Archive for April, 2009

Wednesday, April 29th, 2009

compute-0-4 is back in service, it was indeed the hard drive. I pulled one from one of the old nodes – a Barracuda, because they seem to last the longest… haven’t had one die yet (knock on wood). For some reason, I had to remove the node from the cluster and then reinsert it with insert-ethers to get it to PXE install correctly. Ah well.

Tuesday, April 28th, 2009

compute-0-4 is being funky… bad hard drive, I suspect. I’ll replace it later this week, don’t have time now…

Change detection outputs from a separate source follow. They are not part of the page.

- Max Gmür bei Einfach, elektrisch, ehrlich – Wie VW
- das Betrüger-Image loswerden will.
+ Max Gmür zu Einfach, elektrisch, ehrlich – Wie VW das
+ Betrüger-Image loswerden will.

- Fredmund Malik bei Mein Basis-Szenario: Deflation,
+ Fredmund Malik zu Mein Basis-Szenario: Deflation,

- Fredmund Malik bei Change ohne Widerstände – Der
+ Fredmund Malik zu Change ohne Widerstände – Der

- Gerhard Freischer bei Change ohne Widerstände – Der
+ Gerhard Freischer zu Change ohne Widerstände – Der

compute-0-5 back in service

Monday, April 27th, 2009

Tore apart the power supply, replaced the fan, replaced the inside rear exhaust fan as well. Noticed when putting back in the rack that in every case that a node needed a fan replaced, it was the inside one. This must mean that the inside fan is subjected to significantly more heat than the outside one, which would make sense, since most of the heat comes off the processors, which are in the middle of the machine. Interesting. Maybe I should preempt further failure and replace the remaining two inside fans that have not yet been replaced.

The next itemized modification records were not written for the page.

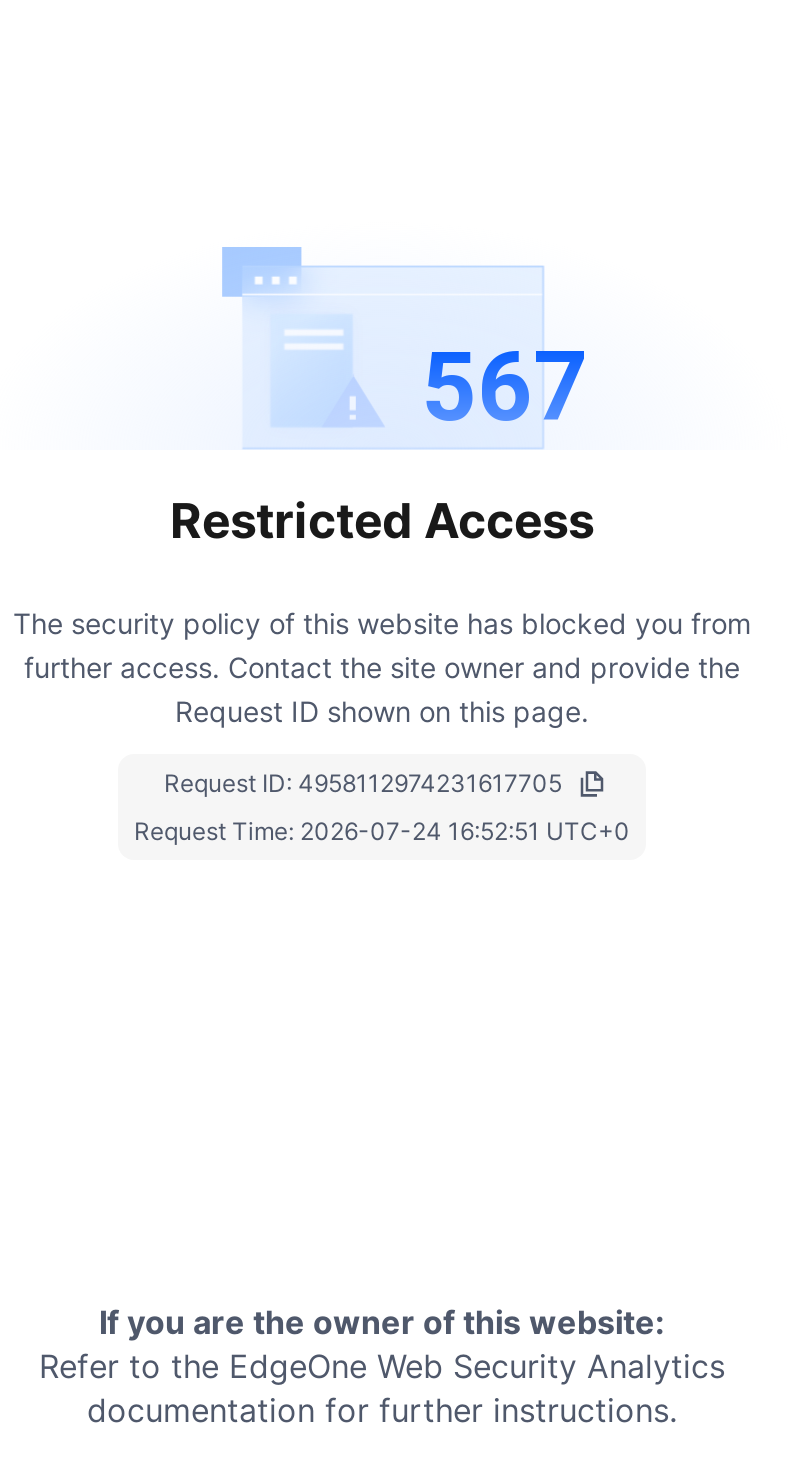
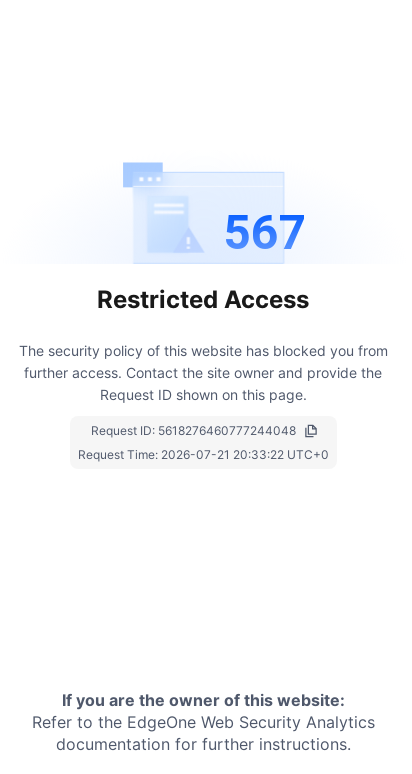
- Request ID: 4958112974231617705
+ Request ID: 5618276460777244048

- Request Time: 2026-07-24 16:52:51 UTC+0
+ Request Time: 2026-07-21 20:33:22 UTC+0
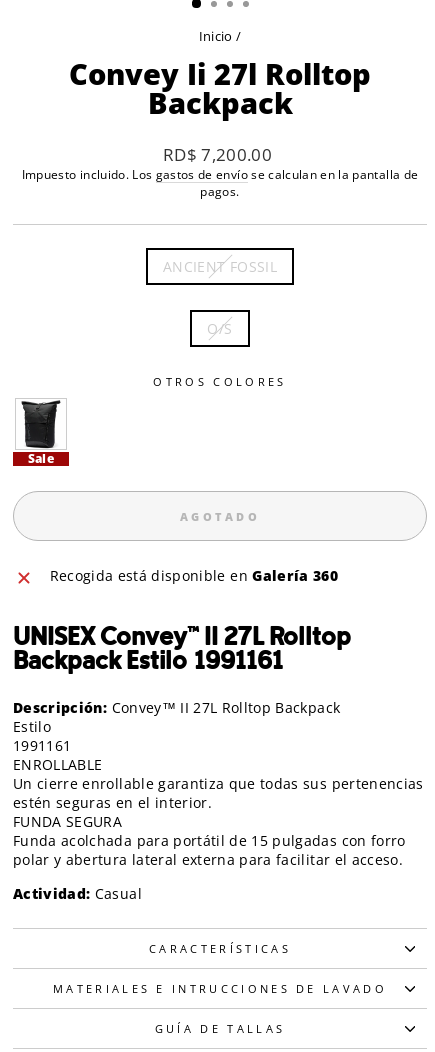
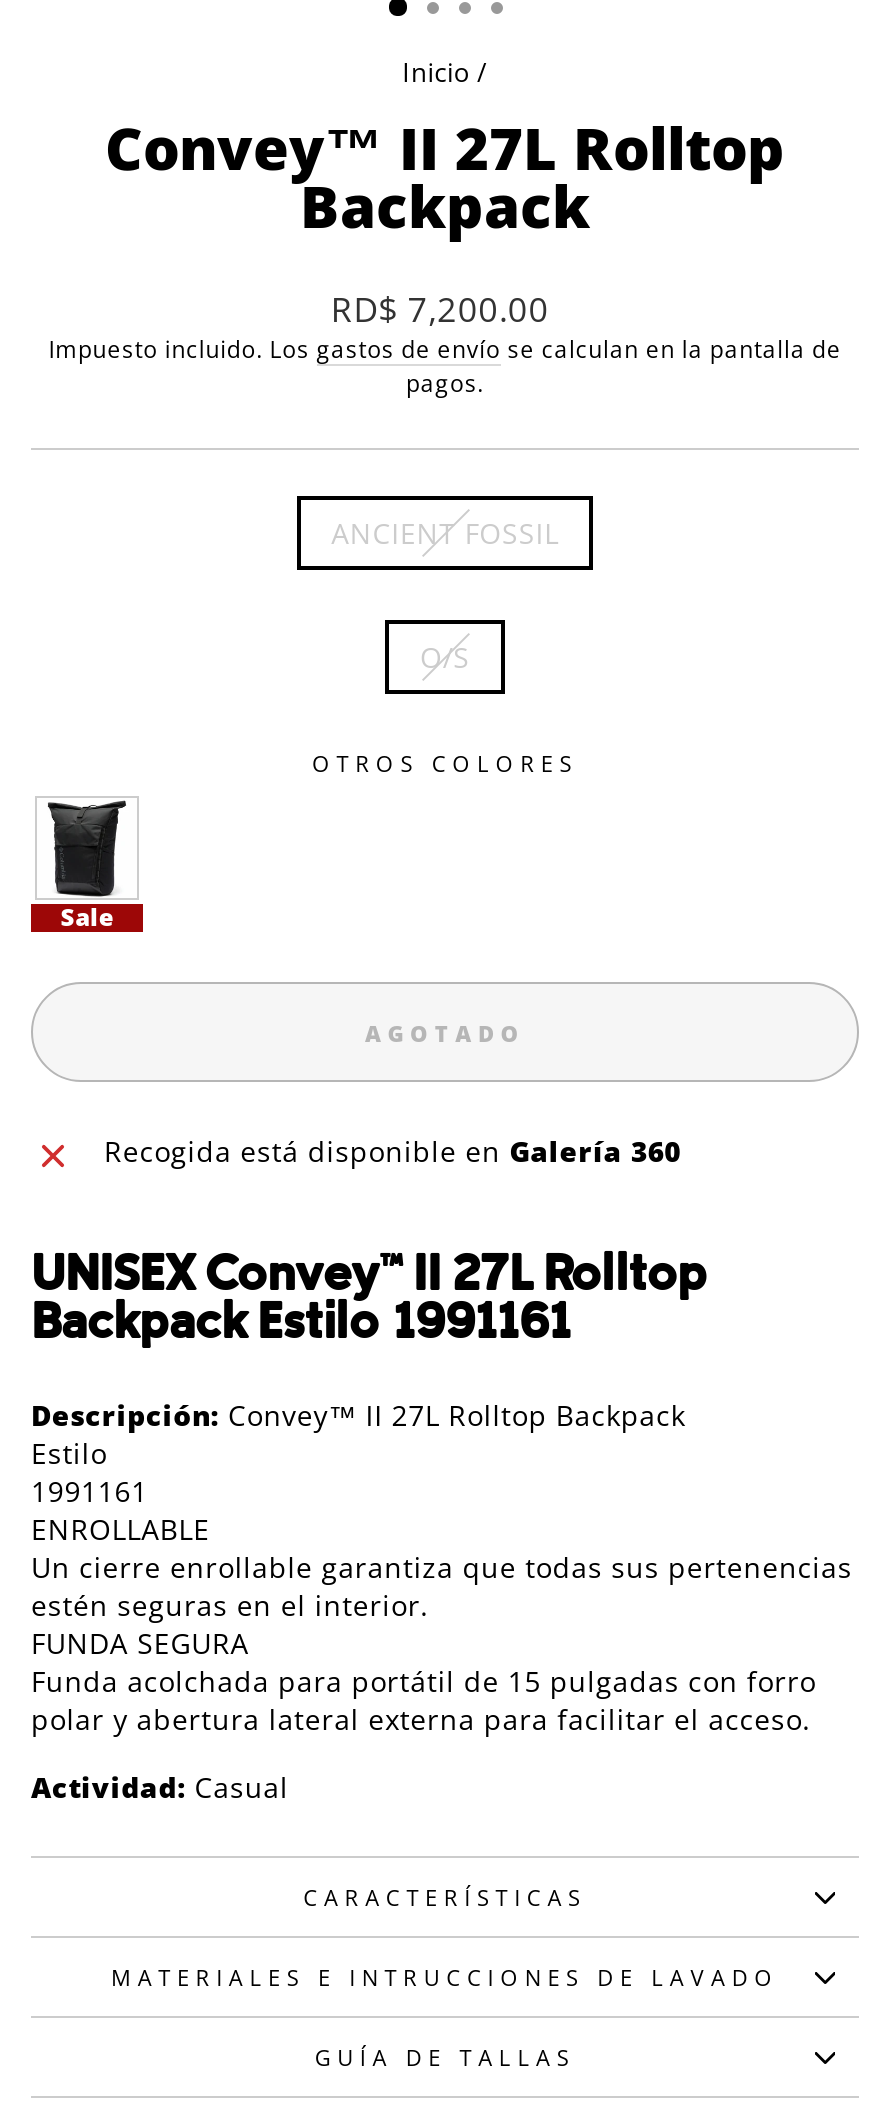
- Convey Ii 27l Rolltop
+ Convey™ II 27L Rolltop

Thursday, April 23rd, 2009

Got a moment when the cluster wasn’t busy and put the RAM back in those nodes. Jean ordered some fans for me.

Power outage this morning, took down the blades. Since they boot up into reinstall by default, and the reinstall doesn’t work (you have to use PXE for the 64-bit nodes), and they take FOREVER to initialize on reboot, getting them back up and running was actually really annoying. How much is a 240V UPS that can handle a load of 4000W? Probably a lot. I should check into it though. Probably the blades don’t actually pull anywhere near that much power under normal circumstances, so maybe that’s overkill.

More nodes dying

Monday, April 20th, 2009

Hm. Compute-3-0 died. I won’t bother with it, most likely. It was free and I don’t have any extras. Compute-0-5 just died as well. I think it’s a bad power supply. That I’ll fix, as I have a pile of old nodes with the same power supply, possibly even a brand new one. I used up all the extra fans I bought right away. I should have bought more. One stick each in compute-1-1 and compute-1-2 died. Weird. I RMA’d them as pairs because that’s how they were bought, but left the machines up with 2GB of RAM each, and I have them back now, but the cluster is too busy for me to take down a couple of nodes to put half the RAM back in. Maybe I’ll pull compute-0-5 out of the rack and check it out today, if I can just figure out where I left my nice screwdriver….

More coffee first 🙂